Give the number of lines in the data below that contain "size", and only that number.

Web page revision data:

--- START ---

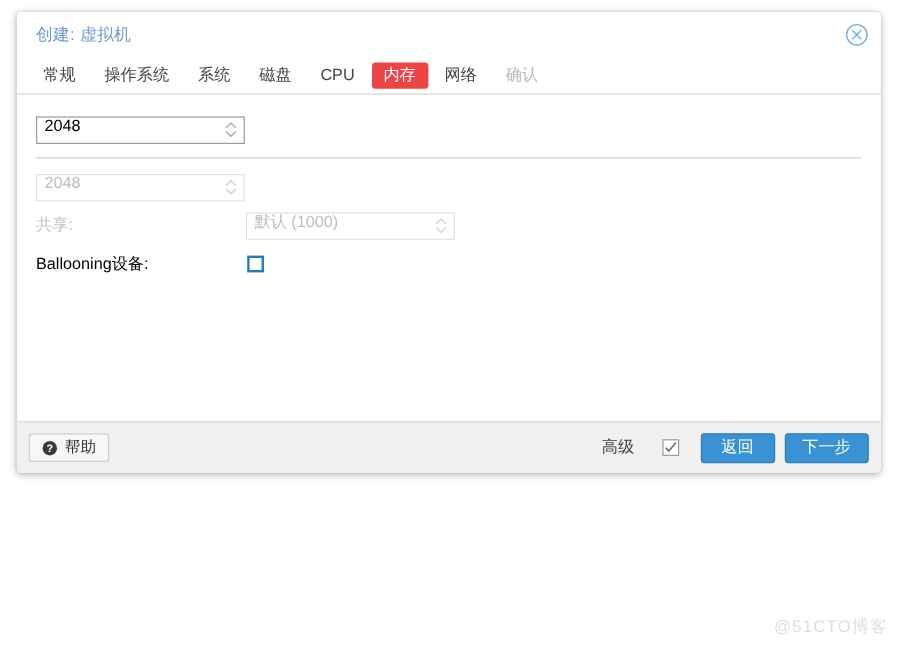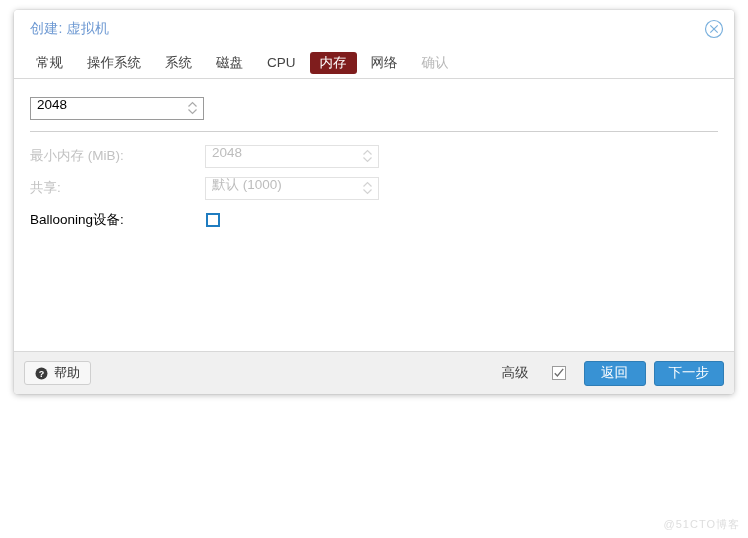--- a/index.html
+++ b/index.html
@@ -69,21 +69,21 @@
     font-size: 13.5px;
     color: #444444;
     padding: 3px 10px 4px 10px;
     margin-right: 4px;
     border-radius: 3px;
     cursor: pointer;
     white-space: nowrap;
     line-height: 1.15;
   }
   .tab.active {
-    background: #7f1d1d;
+    background: #ef4444;
     color: #ffffff;
   }
   .tab.disabled {
     color: #b8b8b8;
     cursor: default;
   }
 
   
   .content {
     flex: 1 1 auto;
@@ -216,21 +216,21 @@
     align-items: center;
     justify-content: center;
     white-space: nowrap;
     font-family: "Liberation Sans", "DejaVu Sans", sans-serif;
   }
 
   
   .watermark {
     position: absolute;
     right: 8px; bottom: 6px;
-    font-size: 11px;
+    font-size: 14px;
     color: #dedede;
     letter-spacing: 1px;
     user-select: none;
     white-space: nowrap;
   }
 </style>
 </head>
 <body>
 
 <div id="page">
@@ -269,21 +269,20 @@
               <path d="M1.5 6 L5.5 2 L9.5 6" fill="none" stroke="#aaaaaa" stroke-width="1.2"></path>
               <path d="M1.5 9 L5.5 13 L9.5 9" fill="none" stroke="#aaaaaa" stroke-width="1.2"></path>
             </svg>
           </span>
         </div>
       </div>
 
       <div class="separator"></div>
 
       <div class="form-row disabled">
-        <span class="lbl">最小内存 (MiB):</span>
         <div class="spin disabled">
           <span class="val">2048</span>
           <span class="arrows">
             <svg width="11" height="15" viewBox="0 0 11 15">
               <path d="M1.5 6 L5.5 2 L9.5 6" fill="none" stroke="#d3d3d3" stroke-width="1.2"></path>
               <path d="M1.5 9 L5.5 13 L9.5 9" fill="none" stroke="#d3d3d3" stroke-width="1.2"></path>
             </svg>
           </span>
         </div>
       </div>

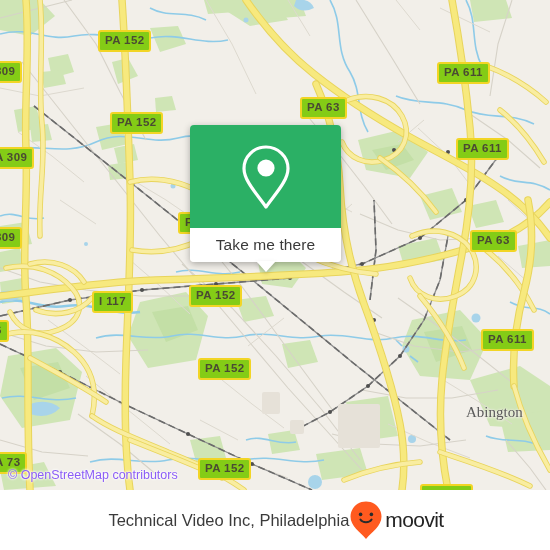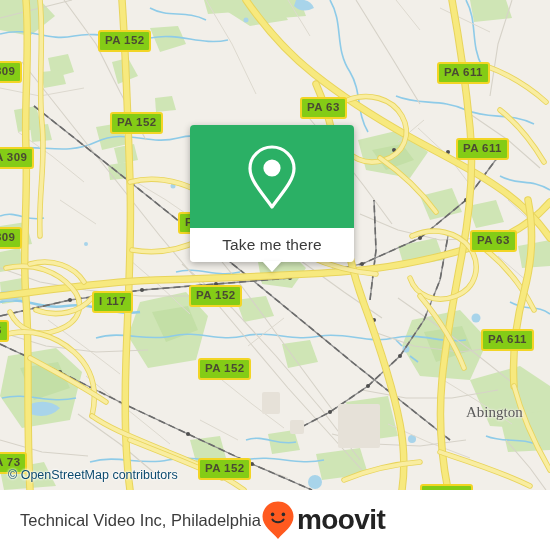--- a/index.html
+++ b/index.html
@@ -51,32 +51,32 @@
     white-space: nowrap;
     text-shadow: 0 0 3px #f2efe9, 0 0 2px #f2efe9, 1px 1px 2px #f2efe9;
   }
 
   
   #attribution {
     position: absolute;
     left: 8px;
     bottom: 8px;
     font-size: 12.5px;
-    color: #0c4a6e;
+    color: #8b5cf6;
     font-family: "Liberation Sans", sans-serif;
     text-shadow: 0 0 3px #fff, 0 0 3px #fff, 0 0 2px #fff;
     white-space: nowrap;
   }
 
   
   #popup-card {
     position: absolute;
     left: 190px;
     top: 125px;
-    width: 164px;
+    width: 151px;
     border-radius: 4px;
     box-shadow: 0 2px 7px rgba(0,0,0,.30);
     overflow: visible;
     z-index: 20;
   }
   #popup-head {
     background: #2bb065;
     height: 103px;
     border-radius: 4px 4px 0 0;
     display: flex;
@@ -113,40 +113,40 @@
   
   #footer {
     position: absolute;
     left: 0;
     top: 490px;
     width: 550px;
     height: 60px;
     background: #ffffff;
     display: flex;
     align-items: center;
-    justify-content: flex-start;
+    justify-content: center;
     box-sizing: border-box;
     padding: 0 18px 0 20px;
   }
   #footer-title {
     font-size: 16.5px;
     color: #3b3b3b;
     font-family: "Liberation Sans", sans-serif;
     white-space: nowrap;
   }
   #moovit-logo {
     display: flex;
     align-items: center;
     gap: 2px;
   }
   #moovit-word {
-    font-size: 28px;
+    font-size: 21px;
     color: #232323;
     font-family: "Liberation Sans", sans-serif;
-    font-weight: bold;
+    font-weight: normal;
     letter-spacing: -.6px;
     line-height: 30px;
   }
 </style>
 </head>
 <body>
 
 <div id="map-area">
 
   <svg id="map-svg" width="550" height="490" viewBox="0 0 550 490">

--- END ---

- [Your solution]: 7